**DIRECTIONS:**
Please report every line in the material below where the word "none" is found.
┌──
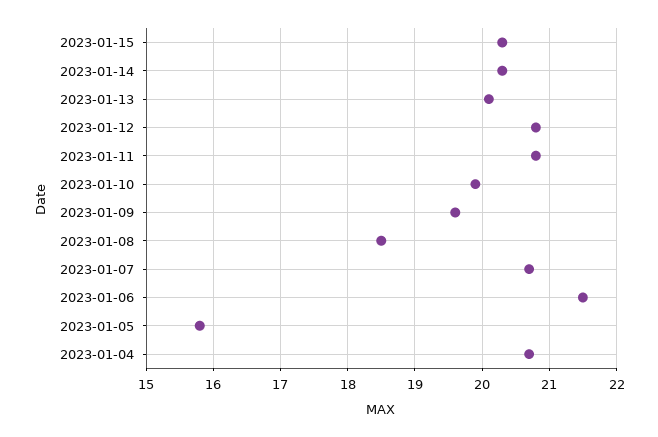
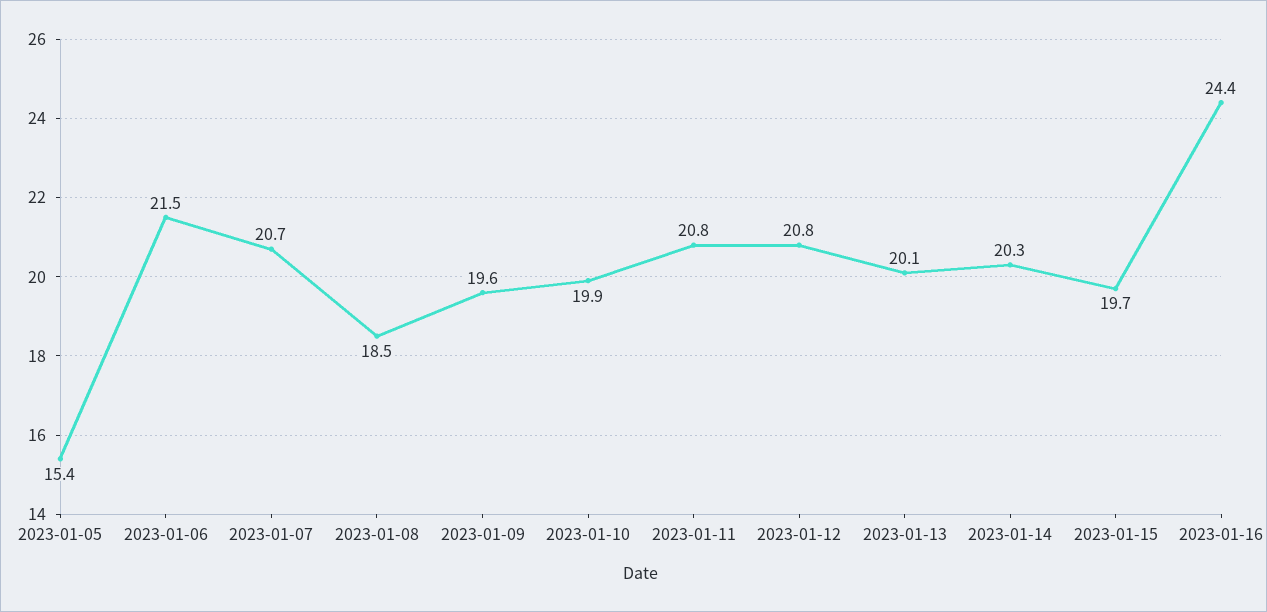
2023-01-15: 20.3 -> 19.7
2023-01-05: 15.8 -> 15.4
2023-01-04: 20.7 -> none
2023-01-16: none -> 24.4

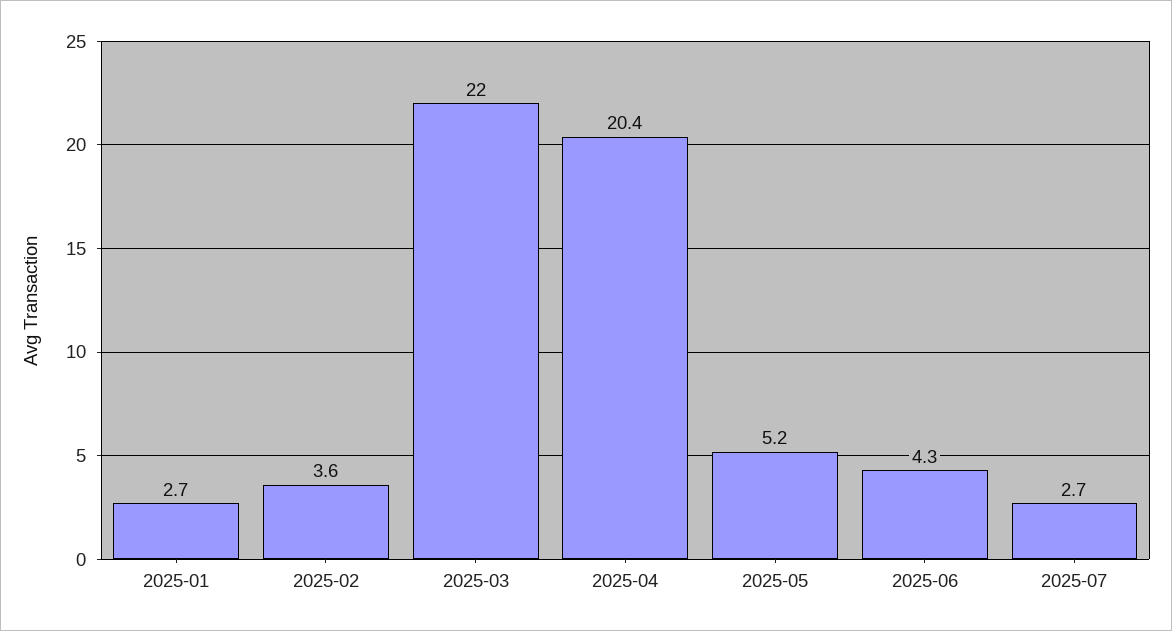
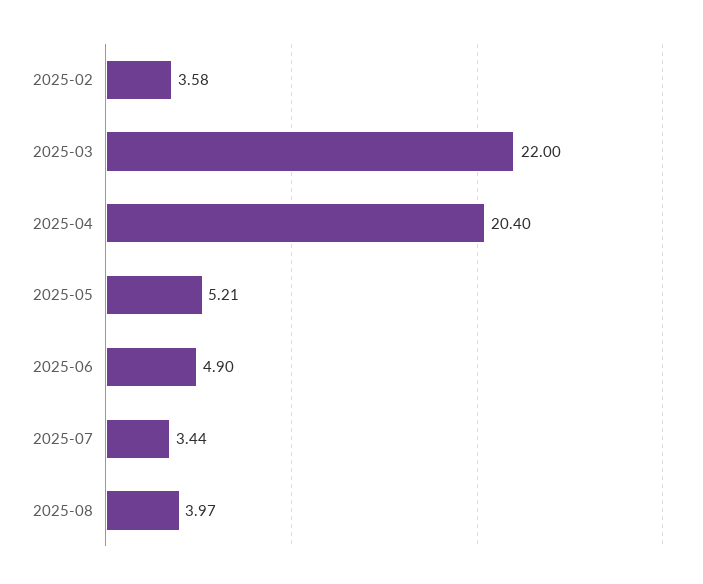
2025-01: 2.7 -> none
2025-06: 4.3 -> 4.9
2025-07: 2.7 -> 3.44
2025-08: none -> 3.97

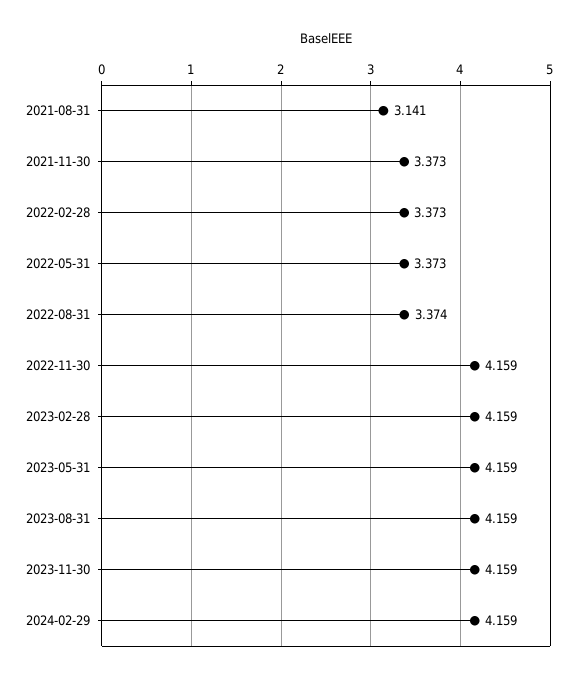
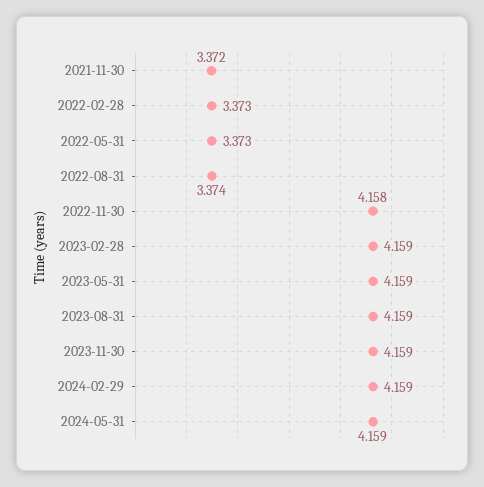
2021-08-31: 3.141 -> none
2021-11-30: 3.373 -> 3.372
2022-11-30: 4.159 -> 4.158
2024-05-31: none -> 4.159

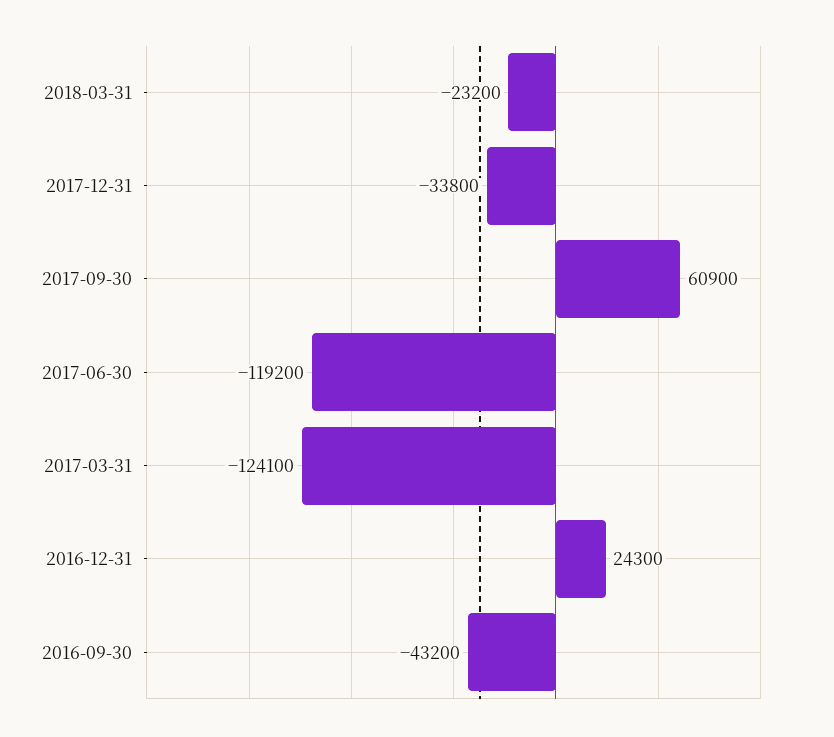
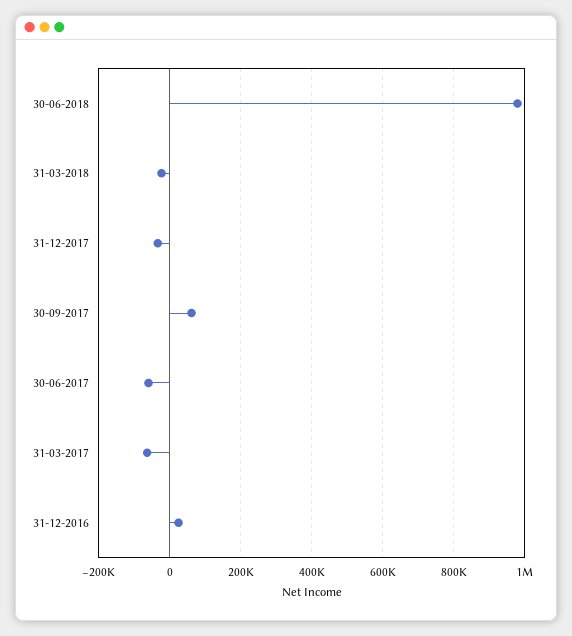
2017-06-30: -119200 -> -60000
2017-03-31: -124100 -> -60000
2016-09-30: -43200 -> none
30-06-2018: none -> 980000

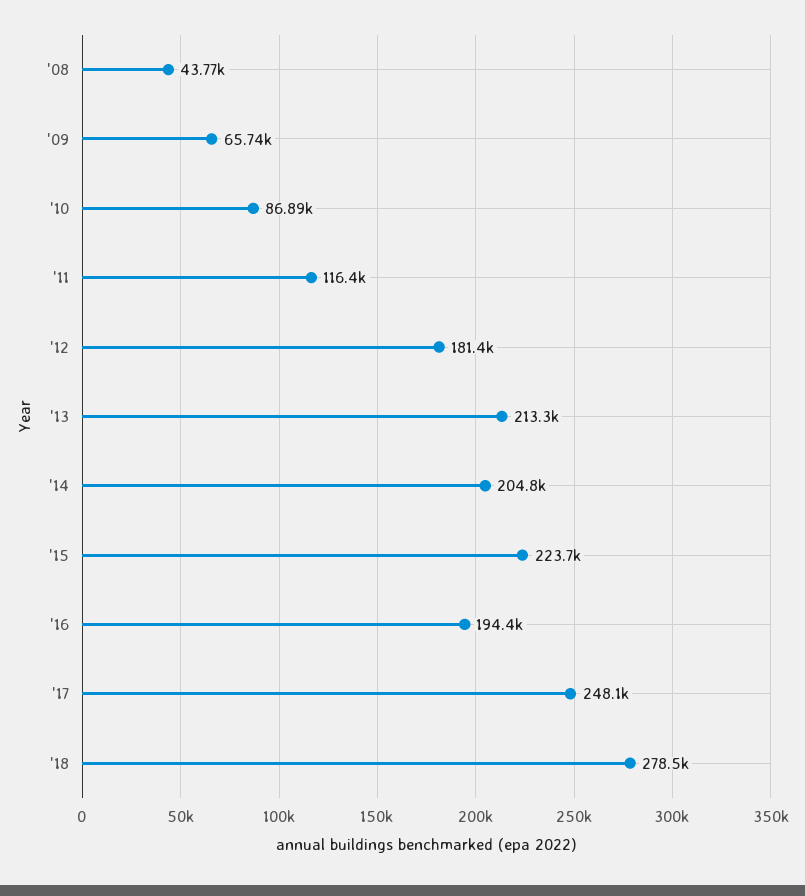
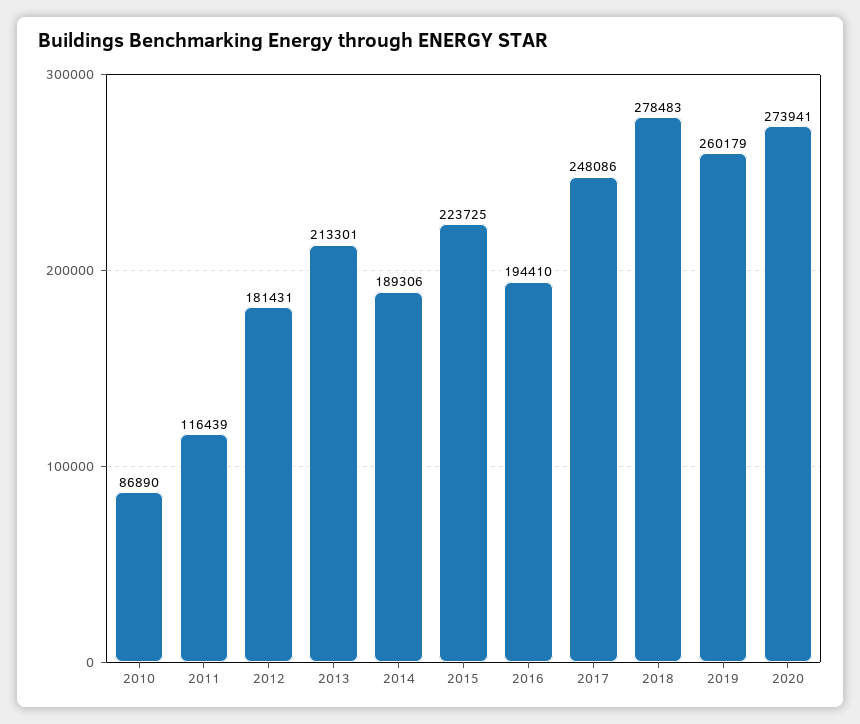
'08: 43770 -> none
'09: 65740 -> none
'14: 204800 -> 189306
2019: none -> 260179
2020: none -> 273941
└──
**WRITTEN SOLUTION:**
2023-01-04: 20.7 -> none
2023-01-16: none -> 24.4
2025-01: 2.7 -> none
2025-08: none -> 3.97
2021-08-31: 3.141 -> none
2024-05-31: none -> 4.159
2016-09-30: -43200 -> none
30-06-2018: none -> 980000
'08: 43770 -> none
'09: 65740 -> none
2019: none -> 260179
2020: none -> 273941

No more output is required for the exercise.